WHAT YOU HAVE TO DO >>
Report all lines of the records that contain "进行如代码补全".

EXTRACTED DATA >>
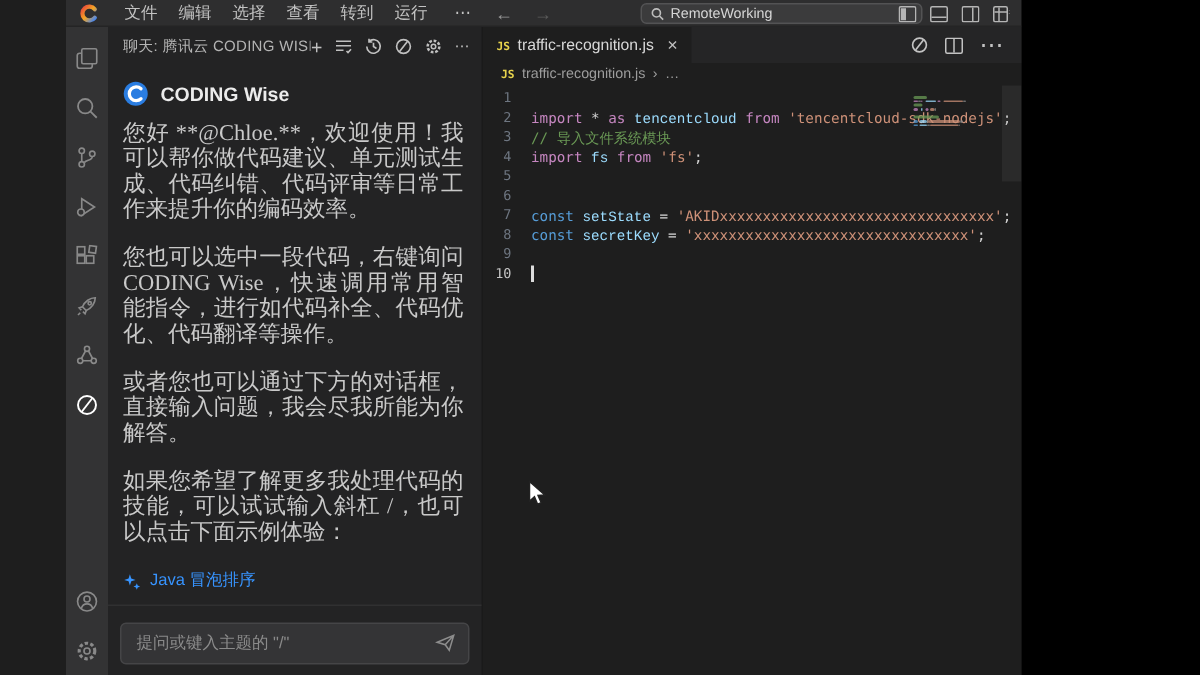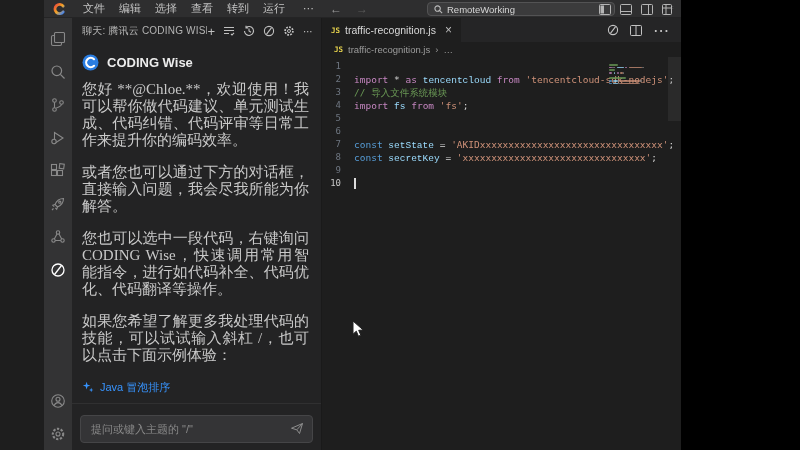--- a/index.html
+++ b/index.html
@@ -263,8 +263,8 @@
         </div>
         <div>
             <div class="chat-p">您好 **@Chloe.**，欢迎使用！我可以帮你做代码建议、单元测试生成、代码纠错、代码评审等日常工作来提升你的编码效率。</div>
+            <div class="chat-p">您也可以选中一段代码，右键询问 CODING Wise，快速调用常用智能指令，进行如代码补全、代码优化、代码翻译等操作。</div>
             <div class="chat-p">或者您也可以通过下方的对话框，直接输入问题，我会尽我所能为你解答。</div>
-            <div class="chat-p">您也可以选中一段代码，右键询问 CODING Wise，快速调用常用智能指令，进行如代码补全、代码优化、代码翻译等操作。</div>
             <div class="chat-p">如果您希望了解更多我处理代码的技能，可以试试输入斜杠 /，也可以点击下面示例体验：</div>
           </div>
         <div>

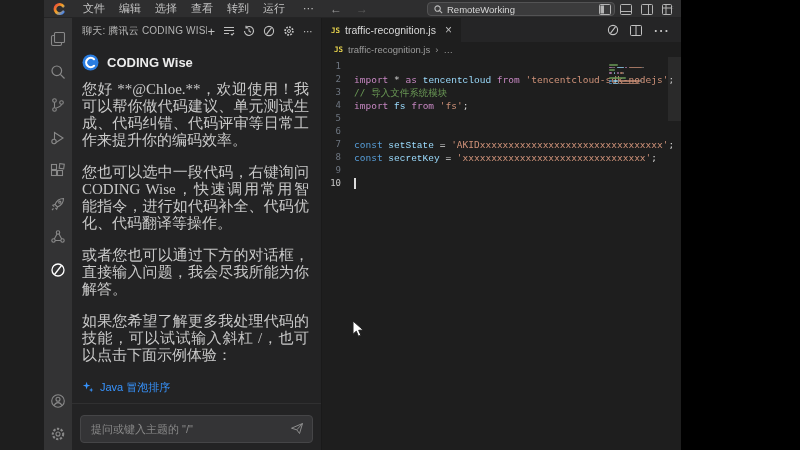--- a/index.html
+++ b/index.html
@@ -42,7 +42,7 @@
   .assistant-row{ display:flex; align-items:center; gap:8px; margin:6px 0 10px 0; }
   .assistant-name{ font-size:13px; font-weight:bold; color:#ececec; }
   .chat-p{ font-size:15px; line-height:17px; color:#c9c9c9; margin-bottom:15px; text-align:justify;font-family:Liberation Serif, serif; }
-  .example-link{ display:flex; align-items:center; gap:6px; font-size:11px; color:#3794ff; margin-bottom:8px; height:14px;margin-top:16px; }
+  .example-link{ display:flex; align-items:flex-end; gap:6px; font-size:11px; color:#3794ff; margin-bottom:8px; height:14px;margin-top:16px; }
   .chat-input-wrap{ padding:11px 8px 7px 8px; border-top:1px solid #303031; }
   .chat-input{
     width:100%; height:28px; background:#343436; border:1px solid #454547; border-radius:4px;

ANSWER TO THIS PROBLEM >>
+            <div class="chat-p">您也可以选中一段代码，右键询问 CODING Wise，快速调用常用智能指令，进行如代码补全、代码优化、代码翻译等操作。</div>
-            <div class="chat-p">您也可以选中一段代码，右键询问 CODING Wise，快速调用常用智能指令，进行如代码补全、代码优化、代码翻译等操作。</div>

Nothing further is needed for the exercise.